→ TRY IT: Could you output each record below exactly as it stands and leave the pictures out?

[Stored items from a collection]
....

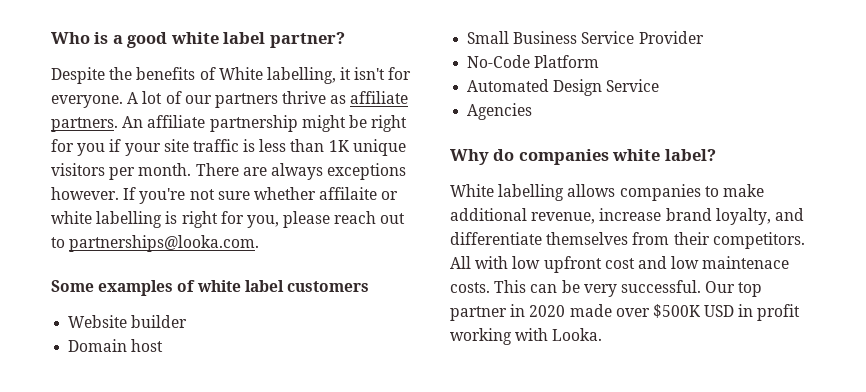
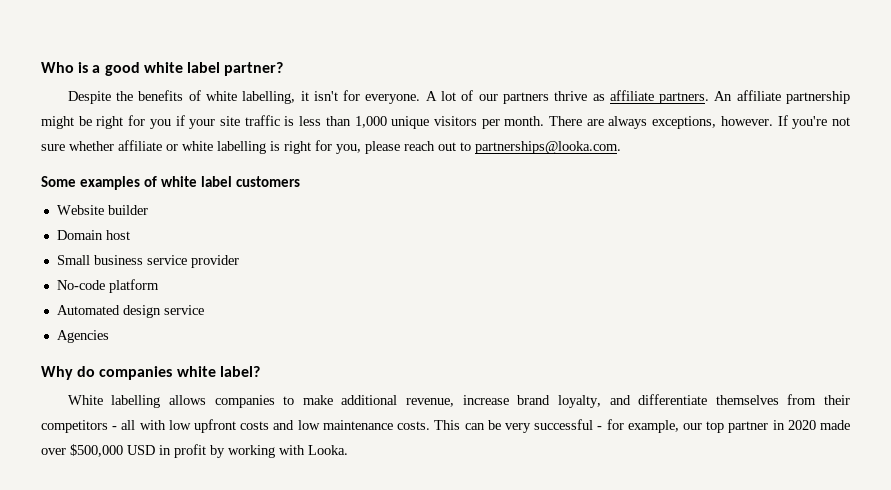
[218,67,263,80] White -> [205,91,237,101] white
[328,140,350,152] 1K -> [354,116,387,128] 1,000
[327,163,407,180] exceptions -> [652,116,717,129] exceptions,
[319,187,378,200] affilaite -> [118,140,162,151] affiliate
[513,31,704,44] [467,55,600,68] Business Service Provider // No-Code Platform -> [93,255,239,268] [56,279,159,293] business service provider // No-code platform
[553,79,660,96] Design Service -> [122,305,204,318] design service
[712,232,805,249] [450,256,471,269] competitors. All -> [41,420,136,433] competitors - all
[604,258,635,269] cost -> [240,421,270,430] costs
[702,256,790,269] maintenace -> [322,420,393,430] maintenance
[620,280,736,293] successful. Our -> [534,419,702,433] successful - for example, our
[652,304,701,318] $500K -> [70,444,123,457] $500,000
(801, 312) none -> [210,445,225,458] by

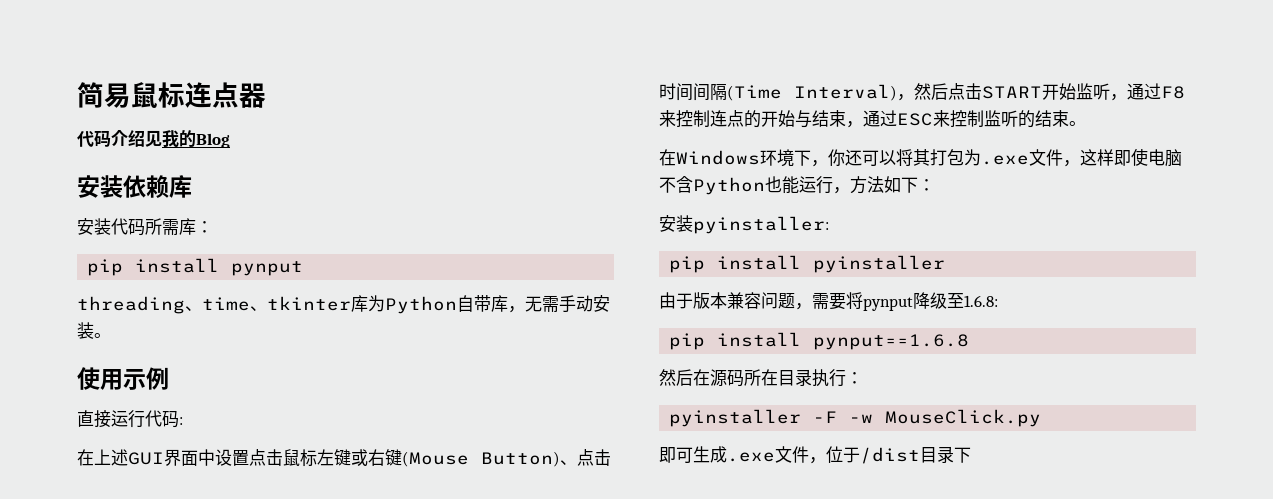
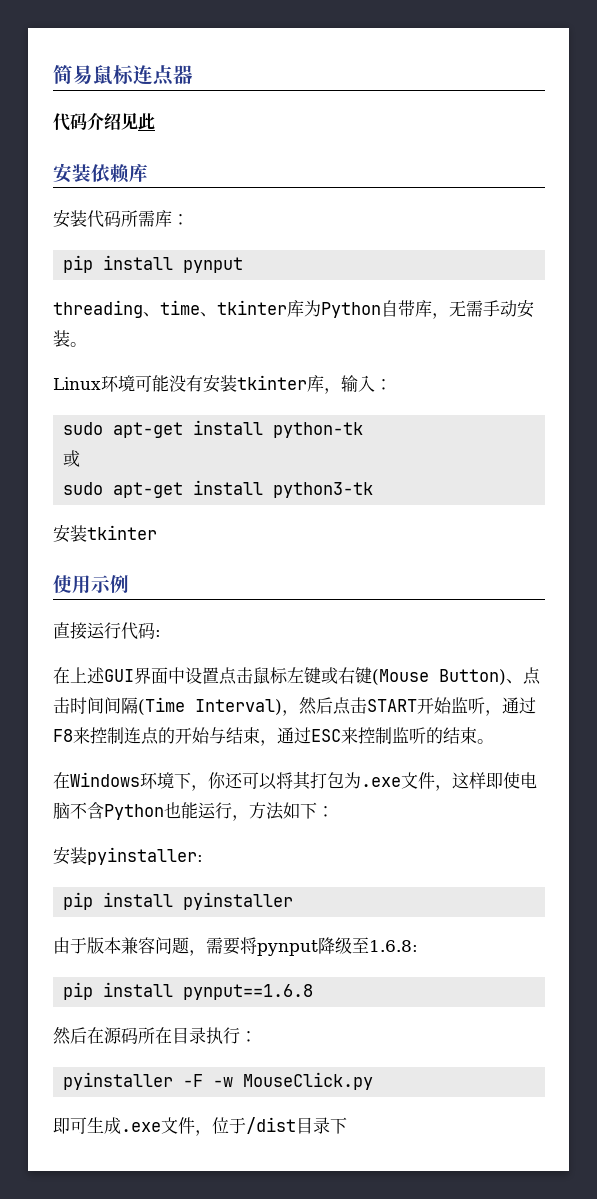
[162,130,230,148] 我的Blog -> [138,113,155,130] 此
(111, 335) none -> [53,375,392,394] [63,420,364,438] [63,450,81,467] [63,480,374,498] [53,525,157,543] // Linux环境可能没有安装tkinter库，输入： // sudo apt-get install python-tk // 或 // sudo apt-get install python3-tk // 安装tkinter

....

→ WRITTEN SOLUTION:
[218,67,263,80] White -> [205,91,237,101] white
[328,140,350,152] 1K -> [354,116,387,128] 1,000
[327,163,407,180] exceptions -> [652,116,717,129] exceptions,
[319,187,378,200] affilaite -> [118,140,162,151] affiliate
[513,31,704,44] [467,55,600,68] Business Service Provider // No-Code Platform -> [93,255,239,268] [56,279,159,293] business service provider // No-code platform
[553,79,660,96] Design Service -> [122,305,204,318] design service
[712,232,805,249] [450,256,471,269] competitors. All -> [41,420,136,433] competitors - all
[604,258,635,269] cost -> [240,421,270,430] costs
[702,256,790,269] maintenace -> [322,420,393,430] maintenance
[620,280,736,293] successful. Our -> [534,419,702,433] successful - for example, our
[652,304,701,318] $500K -> [70,444,123,457] $500,000
(801, 312) none -> [210,445,225,458] by

[162,130,230,148] 我的Blog -> [138,113,155,130] 此
(111, 335) none -> [53,375,392,394] [63,420,364,438] [63,450,81,467] [63,480,374,498] [53,525,157,543] // Linux环境可能没有安装tkinter库，输入： // sudo apt-get install python-tk // 或 // sudo apt-get install python3-tk // 安装tkinter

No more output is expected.